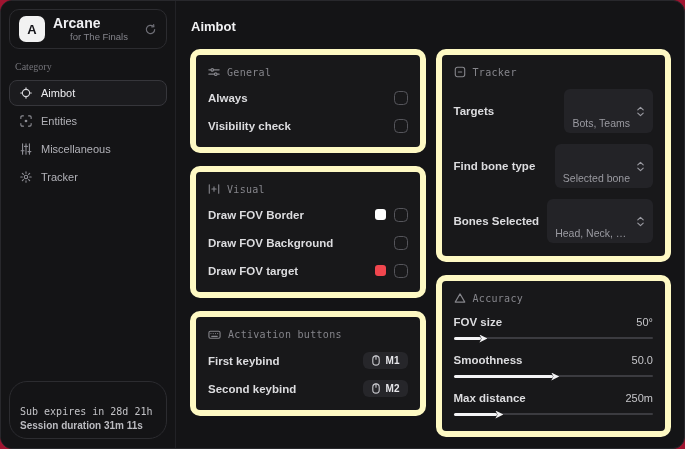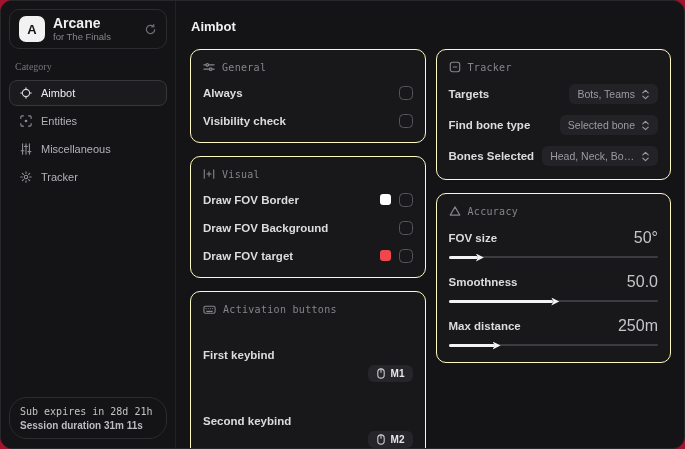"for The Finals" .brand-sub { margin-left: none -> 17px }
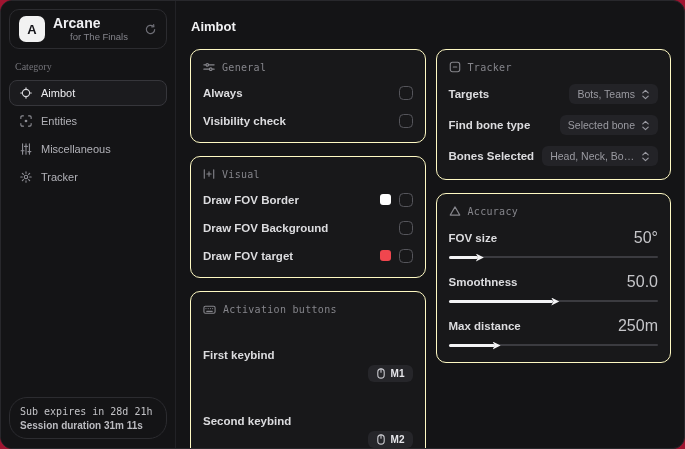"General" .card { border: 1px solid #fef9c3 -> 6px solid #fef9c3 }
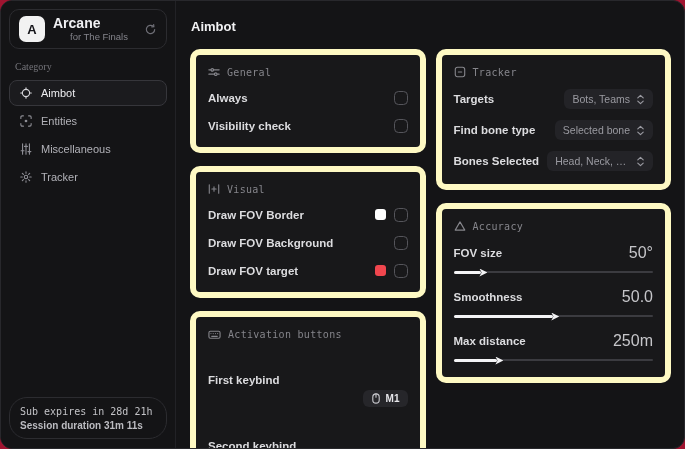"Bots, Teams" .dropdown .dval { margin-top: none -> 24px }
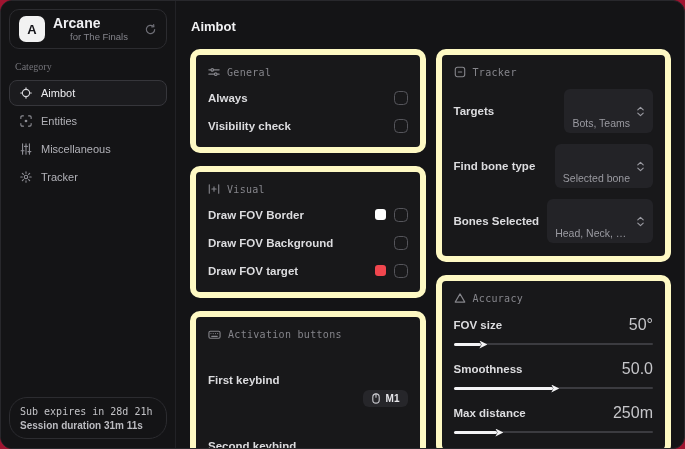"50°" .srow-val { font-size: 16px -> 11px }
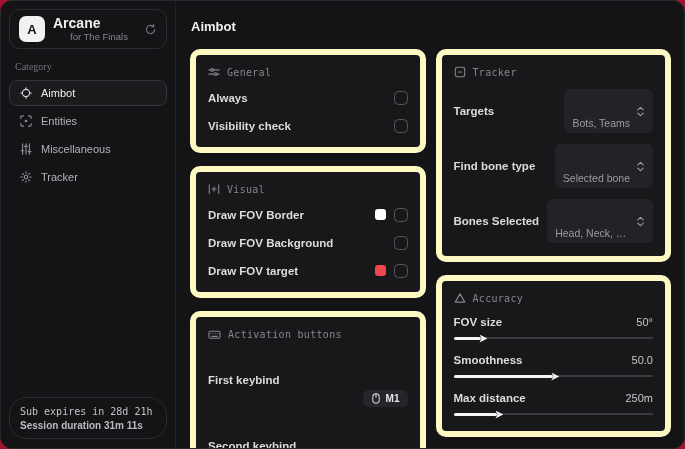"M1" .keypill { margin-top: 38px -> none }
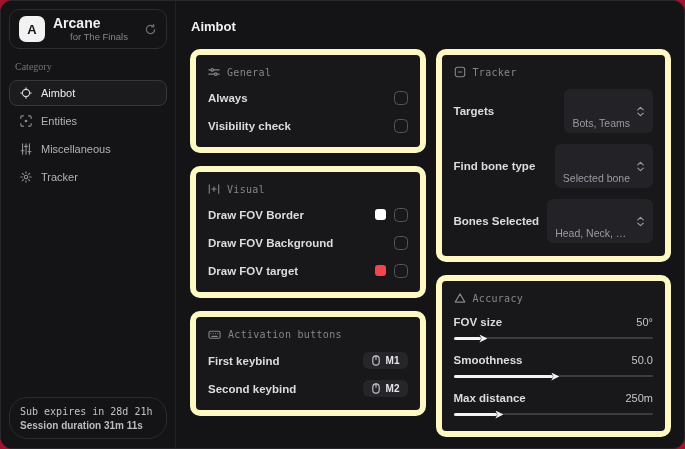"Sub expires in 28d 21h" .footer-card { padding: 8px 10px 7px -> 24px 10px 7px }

Exercise description
The entries need to be restated exactly, and their pictures left out.

Exercise solution
"for The Finals" .brand-sub { margin-left: none -> 17px }
"General" .card { border: 1px solid #fef9c3 -> 6px solid #fef9c3 }
"Bots, Teams" .dropdown .dval { margin-top: none -> 24px }
"50°" .srow-val { font-size: 16px -> 11px }
"M1" .keypill { margin-top: 38px -> none }
"Sub expires in 28d 21h" .footer-card { padding: 8px 10px 7px -> 24px 10px 7px }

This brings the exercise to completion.